(Web document revisions)
────────────────

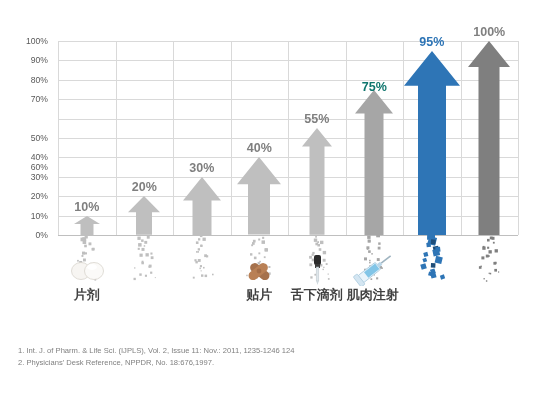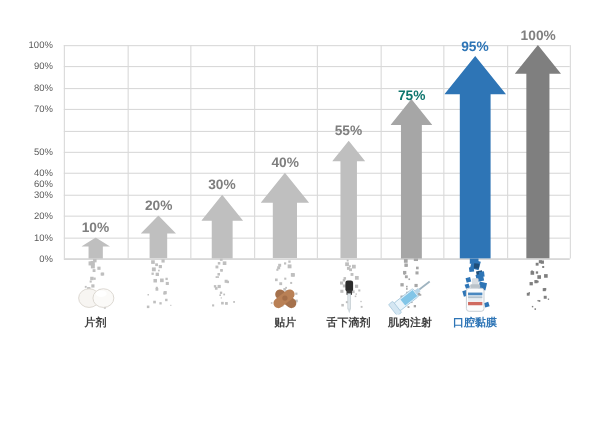"片剂" .clabel { font-size: 10px -> 13px }
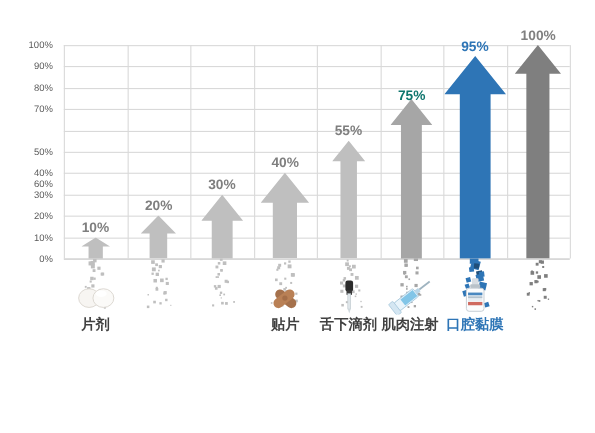"口腔黏膜" div.icell { html: <div> <div><svg> <rect></rect> <rect></rect> <rect></rect> <rect></rect> <rect></rect> <rect></rect> <rect></rect> </svg></div> <div>口腔黏膜</div> </div> -> none }
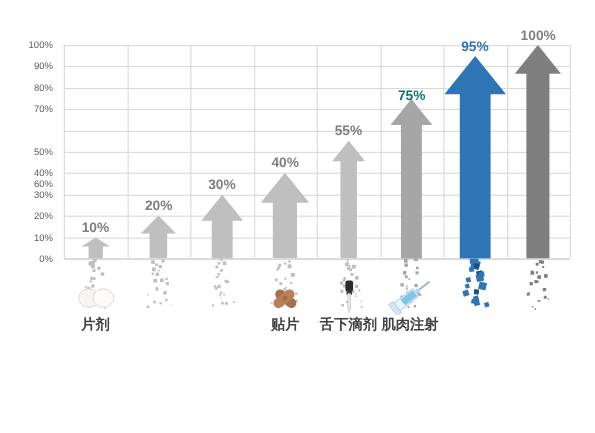"1. Int. J. of Pharm." div { html: none -> <div> <div>1. Int. J. of Pharm. &amp; Life Sci. (IJPLS), Vol. 2, Issue 11: Nov.: 2011, 1235-1246 124</div> <div>2. Physicians’ Desk Reference, NPPDR, No. 18:676,1997.</div> </div> }
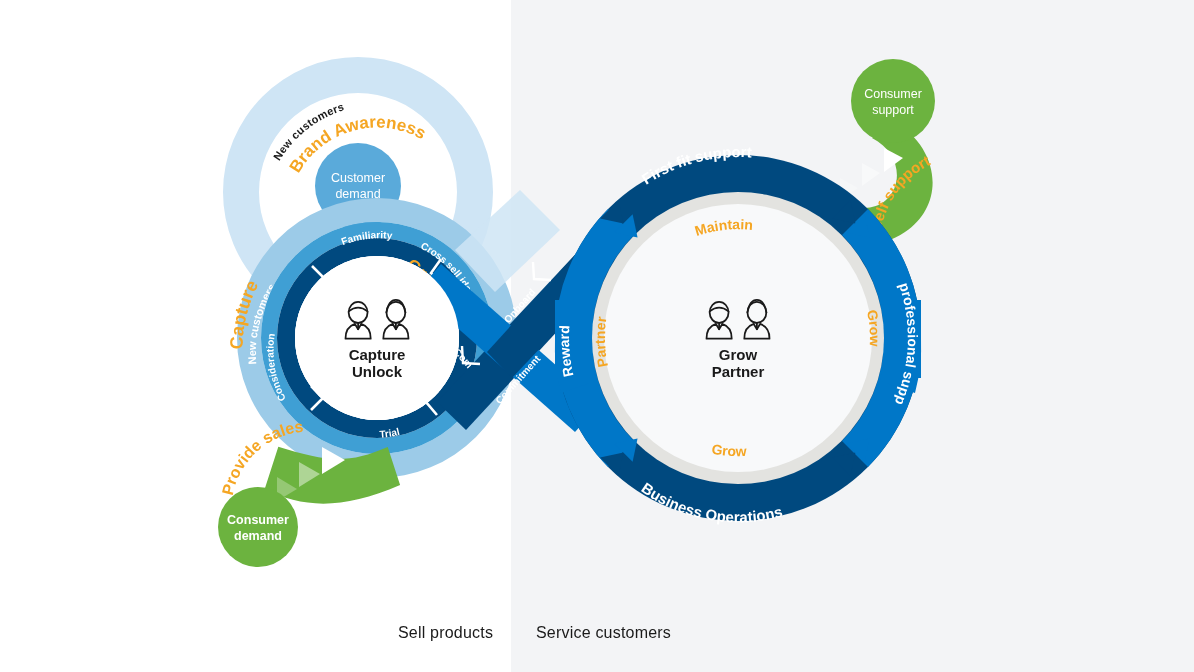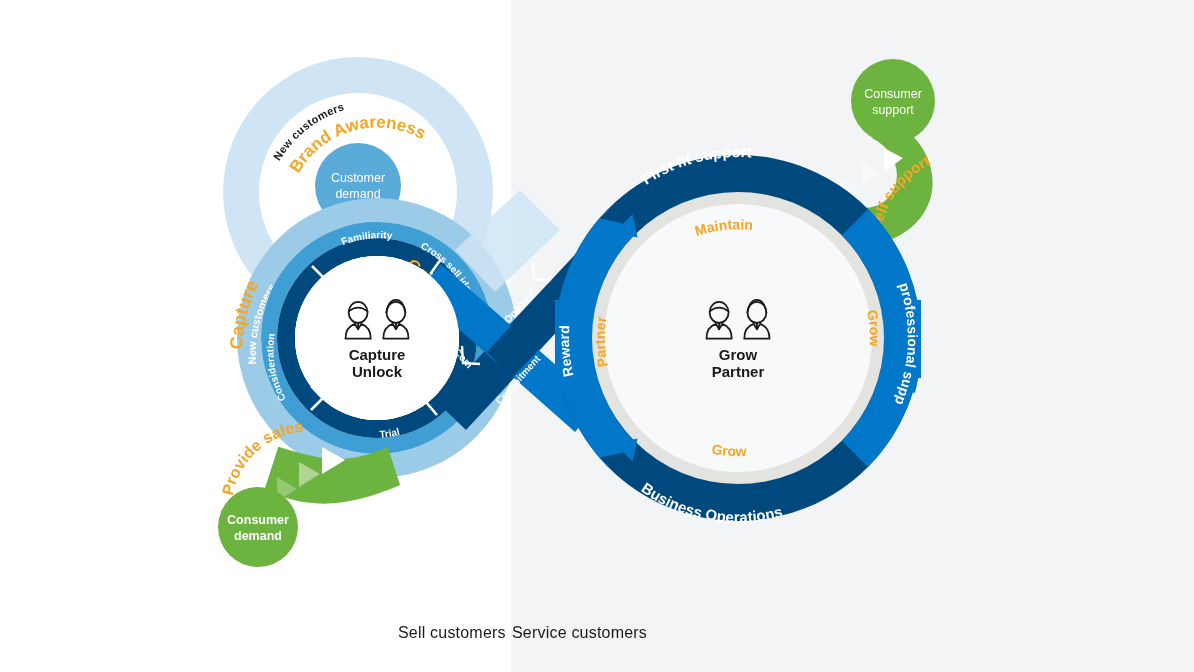"Sell customers" div.foot { text: customers -> products }
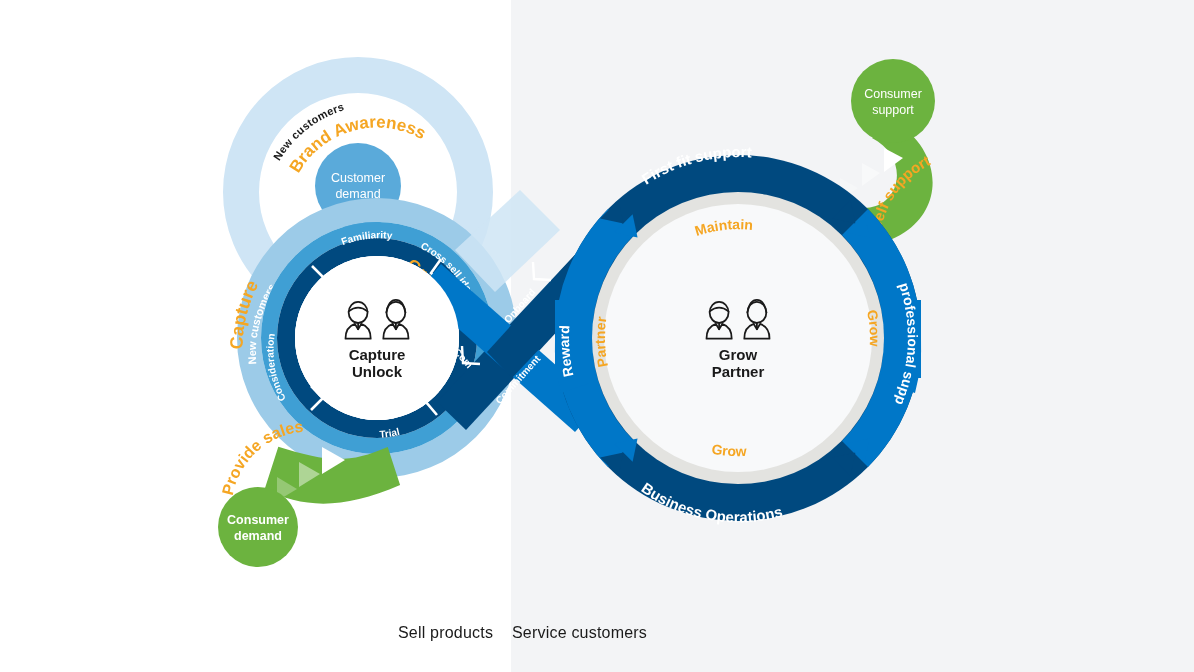"Service customers" #foot-right { left: 512px -> 536px }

────────────────

What is needed is an exact copy of the entries, without any images.

"片剂" .clabel { font-size: 10px -> 13px }
"口腔黏膜" div.icell { html: <div> <div><svg> <rect></rect> <rect></rect> <rect></rect> <rect></rect> <rect></rect> <rect></rect> <rect></rect> </svg></div> <div>口腔黏膜</div> </div> -> none }
"1. Int. J. of Pharm." div { html: none -> <div> <div>1. Int. J. of Pharm. &amp; Life Sci. (IJPLS), Vol. 2, Issue 11: Nov.: 2011, 1235-1246 124</div> <div>2. Physicians’ Desk Reference, NPPDR, No. 18:676,1997.</div> </div> }
"Sell customers" div.foot { text: customers -> products }
"Service customers" #foot-right { left: 512px -> 536px }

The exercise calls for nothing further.